A novel digital workflow using SmileShade (Fig. 15) was employed as a demonstration to identify and communicate the colour of the 3D-printed anterior prostheses. The software was activated on an iPad and paired with the wireless Bluetooth sensor. The sensor was placed over the facial surface of the crown and veneer (Fig. 16), and it recorded the colour and then transmitted the information back to the iPad. The process took approximately 3 seconds. Dental colour was expressed as an objective output in CMYK, RGB, LAB and HEX colour models and as a VITA shade (Figs. 17 & 18). The high dynamic range micro colour sensor has an automatic temperature control and interdevice repeatability of < 1ΔE. The software will also feature IPS e.max shades in future.

On the software’s data input page, the operator has the option of entering all pertinent data related to the project and/or patient (Fig. 19). The software combines this information and the colour identification data for complete colour communication (Figs. 20 & 21).

3D-printed latticed zirconia implant bar

Non-metal treatment options in implant dentistry have become increasingly popular,¹⁵ based on patient preferences and recent advances in materials and technologies. 3D-printed zirconia, the same material and process described for anterior indirect restorations, may also be employed for the fabrication of implant overdenture bars (Fig. 22). Moreover, owing to the nature of additive manufacturing, complex geometries can be incorporated into structural designs. Consequently, our current investigation explored the incorporation of a lattice structure into a 3D-printed zirconia implant bar (Fig. 23). With this approach, there is an opportunity to save material, time and cost, positively affecting efficiency and sustainability.

The same workflow as previously described was used for the latticed implant bar. An STL file was sent for fabrication (Lithoz), and several identical implant bars were produced by additive manufacturing (Fig. 24). These bars will be tested for fit and strength and published in the near future.

The 3D-printed crown and veneer were comparable in appearance to conventionally manufactured (milled) zirconia restorations (study in progress). The prostheses seemed very durable and fitted well with the model. Of particular interest was that the printed prostheses were nearly identical to the designs submitted, strengthening the need for accurate digital design. The 3D-printed implant bar demonstrated similar characteristics, and results will be published in the future. The colour identification and communication software provided a simple workflow and accurate and objective results. Further software modifications are in progress in a comparison study.

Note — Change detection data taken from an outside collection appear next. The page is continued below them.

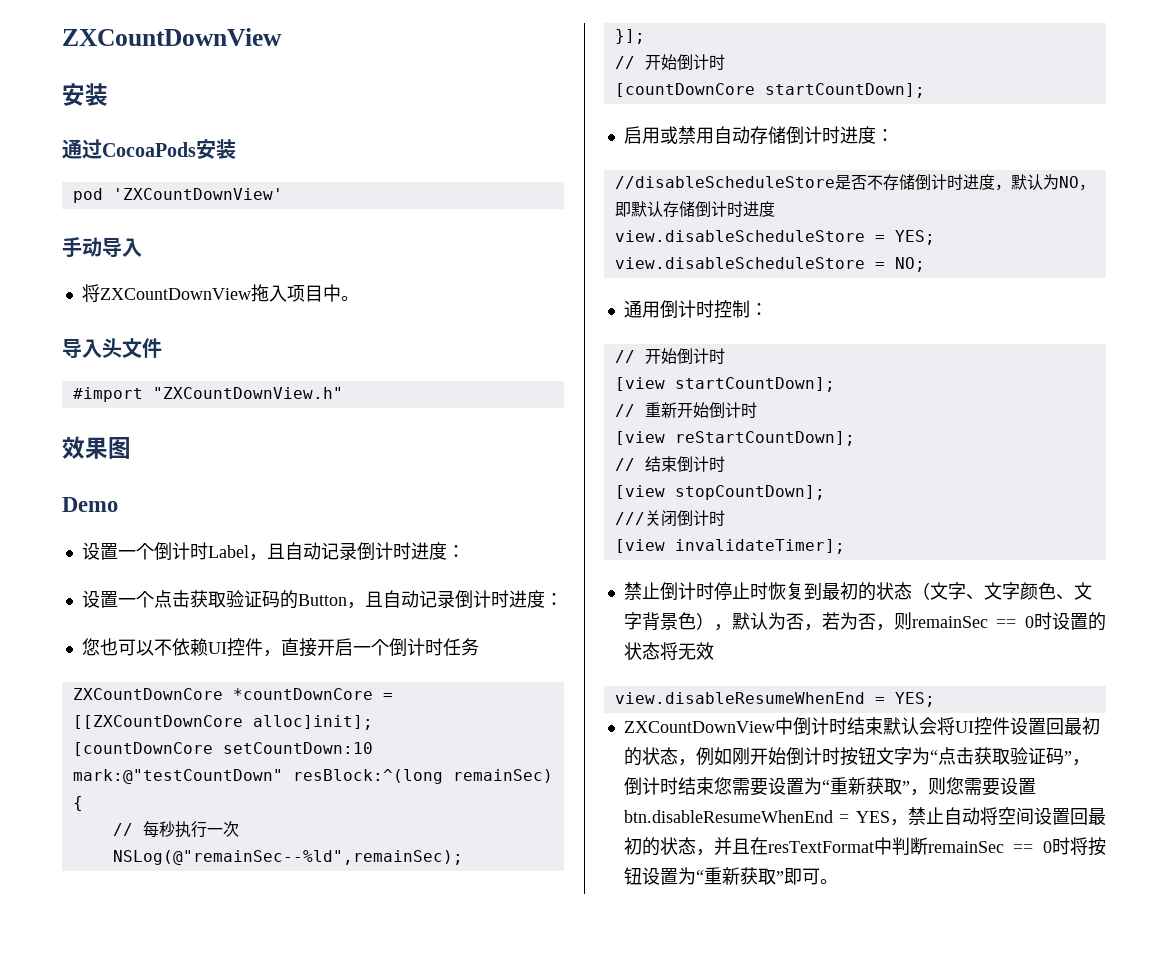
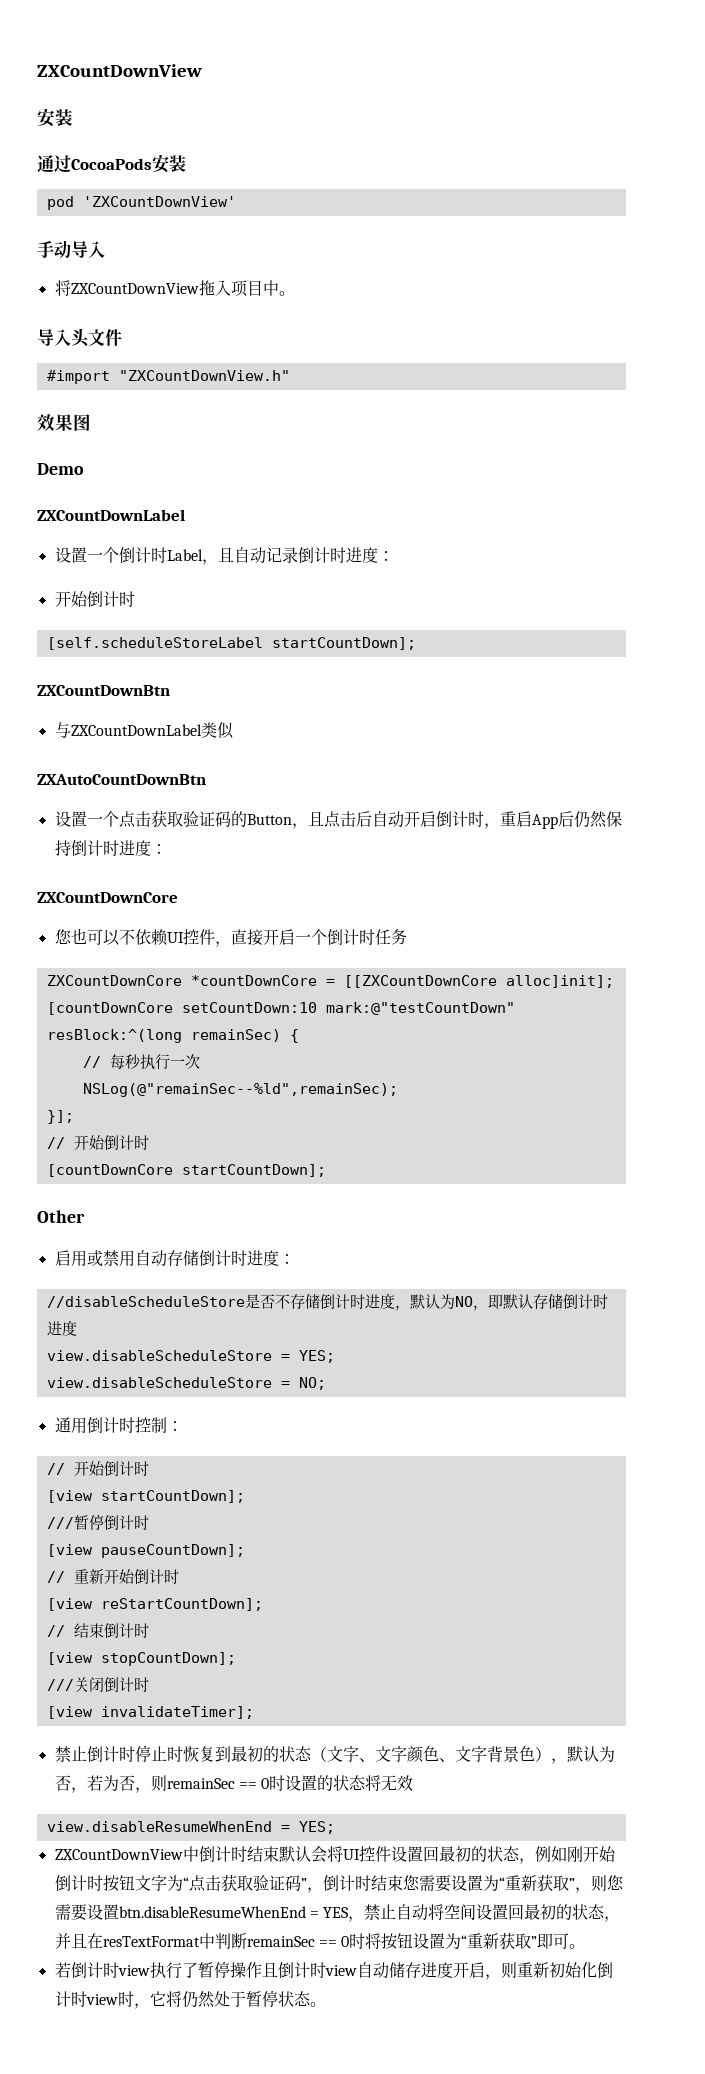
(118, 504) none -> [37,509,185,521] // ZXCountDownLabel
(465, 551) none -> [54,591,135,608] [46,637,416,650] [37,685,170,696] [54,722,234,739] [37,774,206,785] // 开始倒计时 // [self.scheduleStoreLabel startCountDown]; // ZXCountDownBtn // 与ZXCountDownLabel类似 // ZXAutoCountDownBtn
[382,590,563,608] 自动记录倒计时进度： -> [323,811,622,829] [54,840,167,857] [37,892,178,903] 点击后自动开启倒计时，重启App后仍然保持倒计时进度： // ZXCountDownCore
(925, 90) none -> [37,1210,85,1223] // Other
(835, 384) none -> [46,1514,149,1531] [46,1544,245,1558] // ///暂停倒计时 // [view pauseCountDown];
(838, 881) none -> [54,1961,613,1980] [54,1990,326,2009] // 若倒计时view执行了暂停操作且倒计时view自动储存进度开启，则重新初始化倒计时view时，它将仍然处于暂停状态。

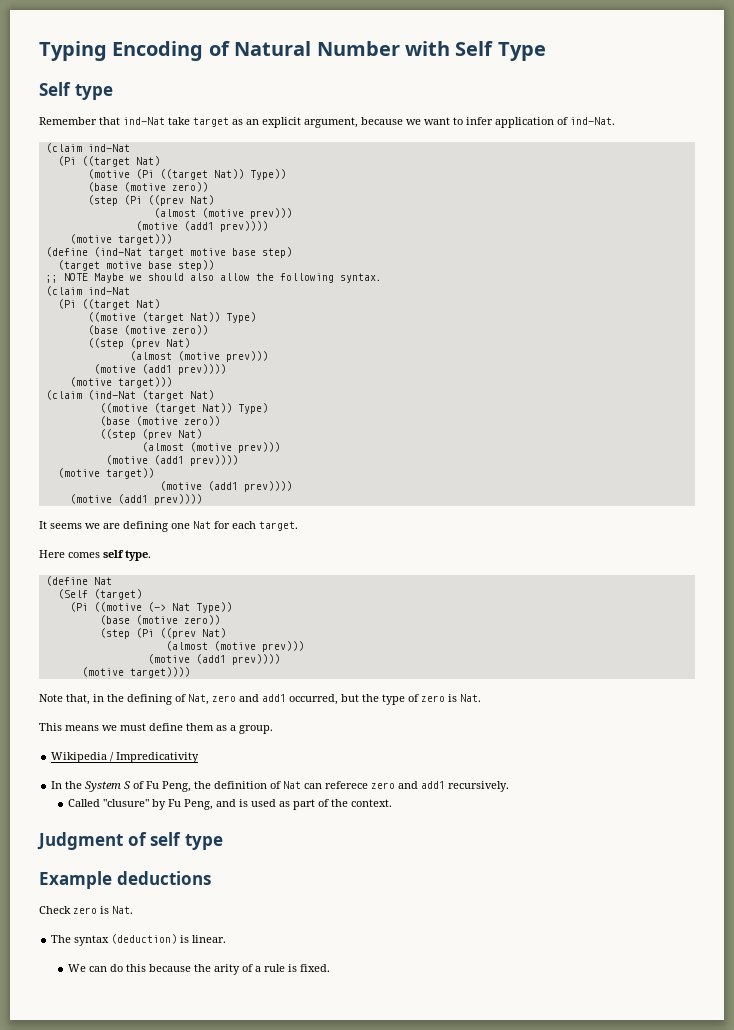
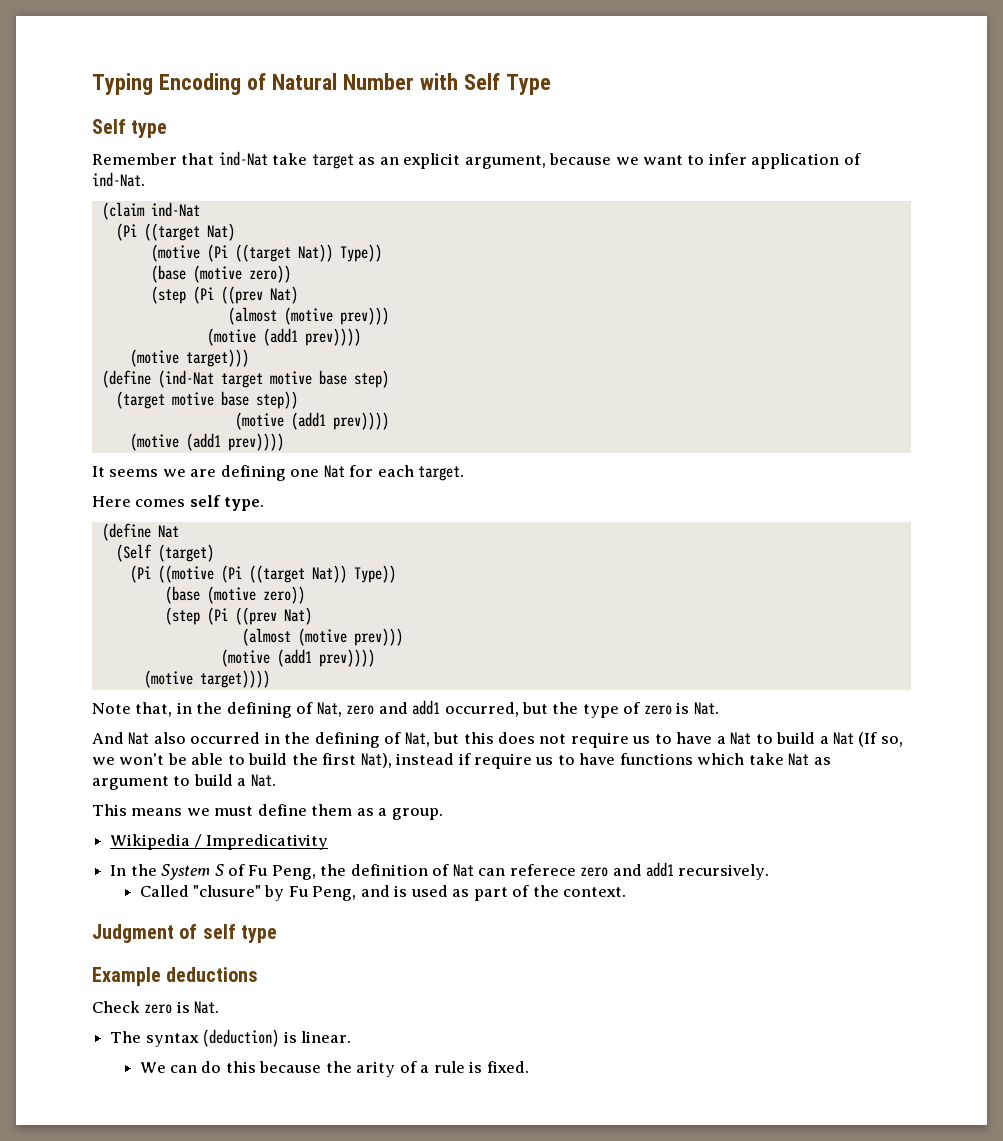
[45,273,382,283] [45,286,130,296] [57,299,160,310] [87,312,256,323] [87,325,208,335] [87,338,190,349] [129,351,268,362] [93,364,226,375] [69,377,172,388] [45,390,214,401] [99,403,268,414] [99,416,220,426] [99,429,202,440] [141,442,280,453] [105,455,238,466] [57,468,154,479] // ;; NOTE Maybe we should also allow the following syntax. // (claim ind-Nat // (Pi ((target Nat) // ((motive (target Nat)) Type) // (base (motive zero)) // ((step (prev Nat) // (almost (motive prev))) // (motive (add1 prev)))) // (motive target))) // (claim (ind-Nat (target Nat) // ((motive (target Nat)) Type) // (base (motive zero)) // ((step (prev Nat) // (almost (motive prev))) // (motive (add1 prev)))) // (motive target)) -> (298, 400) none
[147,602,190,612] (-> Nat -> [220,565,347,583] (Pi ((target Nat))
(481, 698) none -> [92,732,903,748] [92,753,831,769] [92,774,276,790] // And Nat also occurred in the defining of Nat, but this does not require us to have a Nat to build a Nat (If so, we won't be able to build the first Nat), instead if require us to have functions which take Nat as argument to build a Nat.

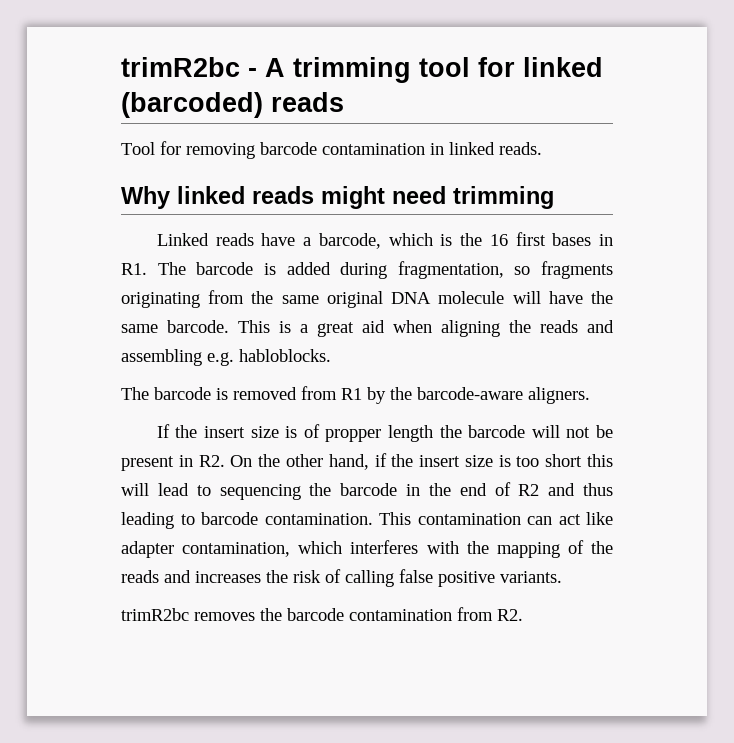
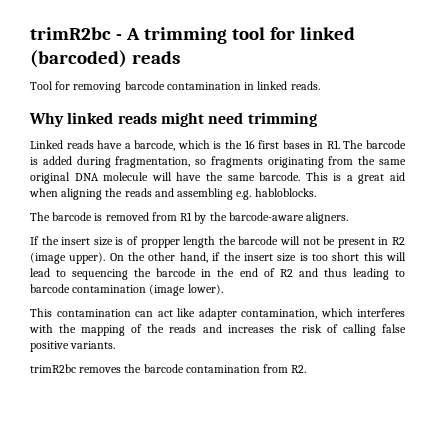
[198,455,225,467] R2. -> [392,237,406,245] [30,252,106,264] R2 (image upper).
[264,513,373,525] contamination. -> [72,284,223,296] contamination (image lower). //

3D printing has made significant advances, especially regarding the fabrication of zirconia prostheses. The additive manufacturing workflow seems to provide significant advantages, in terms of material used, fabrication time, efficiency and cost,^{16, 17} all in a seemingly more sustainable approach.¹⁸ Similarly, digital dentistry provides a virtual workflow that saves time and cost and provides an improved experience for the clinician and patient. Subsequently, this results in a more sustainable approach to the delivery of treatment.⁶ Additional research is required to evaluate physical properties and clinical outcomes and to establish metrics to better understand the possibility of sustainability.

Conclusion

There are numerous technologies that are novel and innovative in dentistry. Clinicians and technicians should try to be open-minded in exploring and assessing these technologies and consider how their clinical workflow may be modified. Many technological tools not only maintain the standard of care, but improve accuracy and efficiency, elevate the dental experience and may have a positive impact on sustainability.

Conflict of interest

The author is involved with externally funded research to explore 3D-printed zirconia crowns, veneers and implant bars, through collaborative research with Lithoz. The author is the inventor and co-owner of the colour identification and communication software mentioned in this article.